Academic Schedule, June 15-27, 2025
Sunday, June 15: Welcome Reception, Introductions, & Orientation
Monday, June 16 – Traditional and Emerging Buddhist Perspectives on the Natural World
David Loy, “Is the Eco-crisis Also a Spiritual Crisis?” – The ecological crisis has many dimensions: biological, economic, political, technological… should we add ‘spiritual’? There are profound parallels between what the Buddhist tradition teaches about our individual predicament, and our collective predicament today. At the root of the problem, in both cases, is the delusion of separation between ourselves and others/the biosphere. But is there such a thing as collective enlightenment?
Karin Meyers & Bill Waldron, “Buddhist Perspectives on the Natural World” – This presentation by Institute co-directors, Karin Meyers and Bill Waldron will offer an overview of Buddhist perspectives on the natural world, from its origins in ancient India to contemporary Asian and American Buddhist teachers and thinkers who address the problem of climate change. They will explain, in particular, the transformation of Buddhist ideas from South Asia to East Asia, from the more anthropocentric and transcendent orientation that typically characterizes South Asian attitudes towards the natural world to the more holistic, interconnected visions that characterize East Asia, and which are mostly closely associated with contemporary Eco-Buddhist philosophies.

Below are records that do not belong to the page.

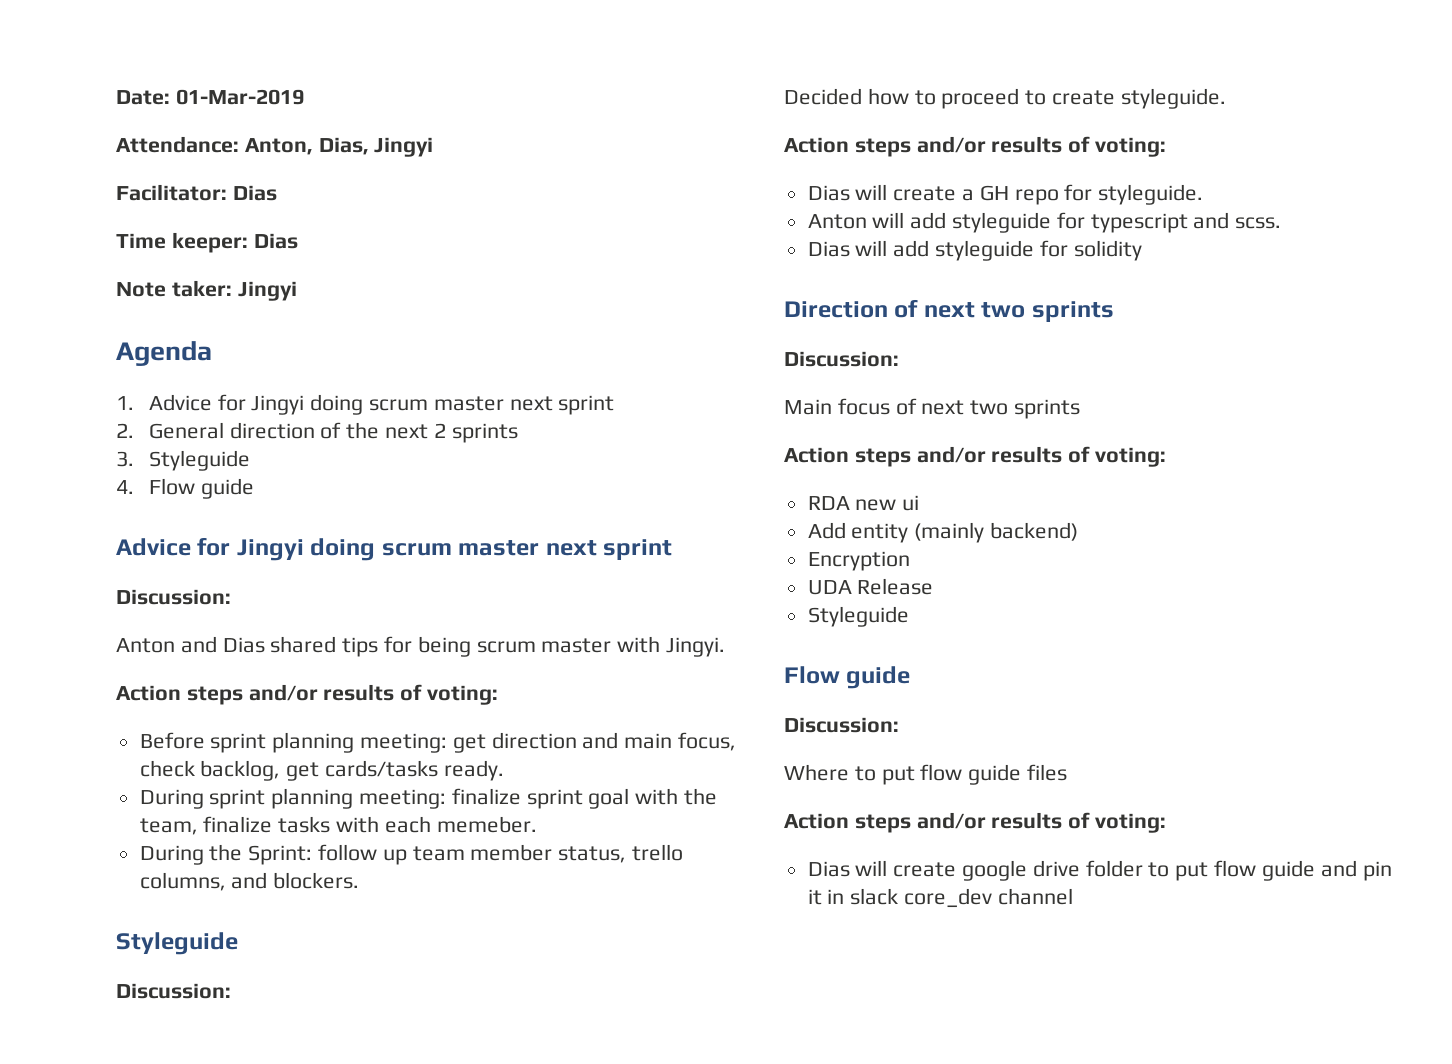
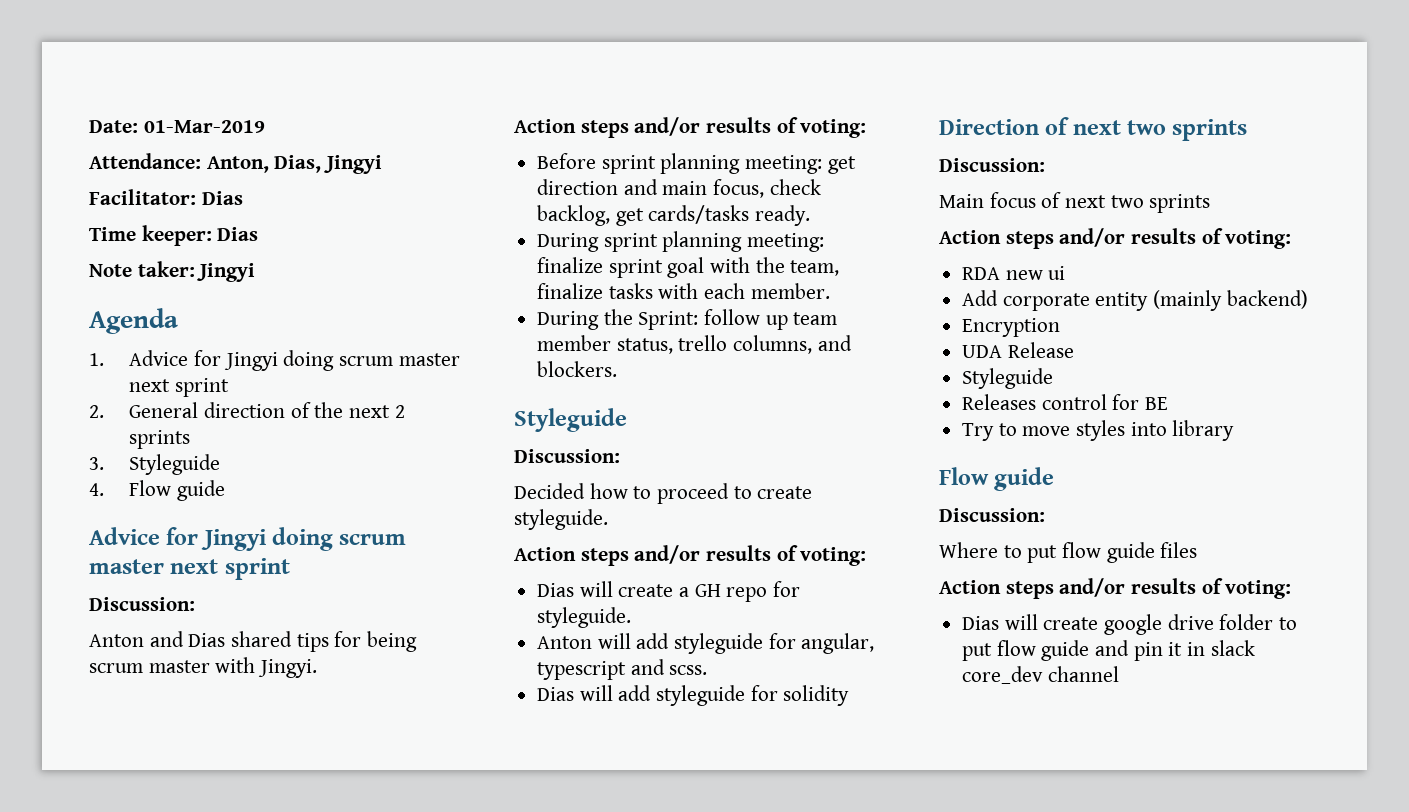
- During sprint planning meeting: finalize sprint goal with the team, finalize tasks with each memeber.
+ During sprint planning meeting: finalize sprint goal with the team, finalize tasks with each member.
- Anton will add styleguide for typescript and scss.
+ Anton will add styleguide for angular, typescript and scss.
- Add entity (mainly backend)
+ Add corporate entity (mainly backend)
+ Releases control for BE
+ Try to move styles into library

Tuesday, June 17- Foundational Concepts
William Edelglass, “An Introduction to Buddhist Environmental Ethics” – In his influential 1967 paper, “The Historical Roots of Our Ecological Crisis,” the historian of science Lynn White Jr. argued that the ecological crisis results from our presuppositions about our relations with the nature world and therefore does not have a technological solution. White’s idea that how we think about nature and the place of humans in nature is both the underlying cause and a possible solution to the environmental crisis motivated much early environmental ethics. Eco-Buddhist interpretations of classical Buddhist ontology, psychology, ethics, and stories have been understood as providing an ecologically appropriate philosophy. In this presentation we will explore a multiplicity of ways in which practitioners and scholars have understood Buddhist thinking about the more-than-human world and the environmental ethics and practices that might follow. We will look at debates about whether some pre-modern Buddhists really developed an environmental ethic as well as Buddhist resources for constructing a contemporary ecological ethic. The intention of this presentation is to explore the terrain of Buddhist environmental ethics, situating it in relationship to broader conversations in environmental philosophy.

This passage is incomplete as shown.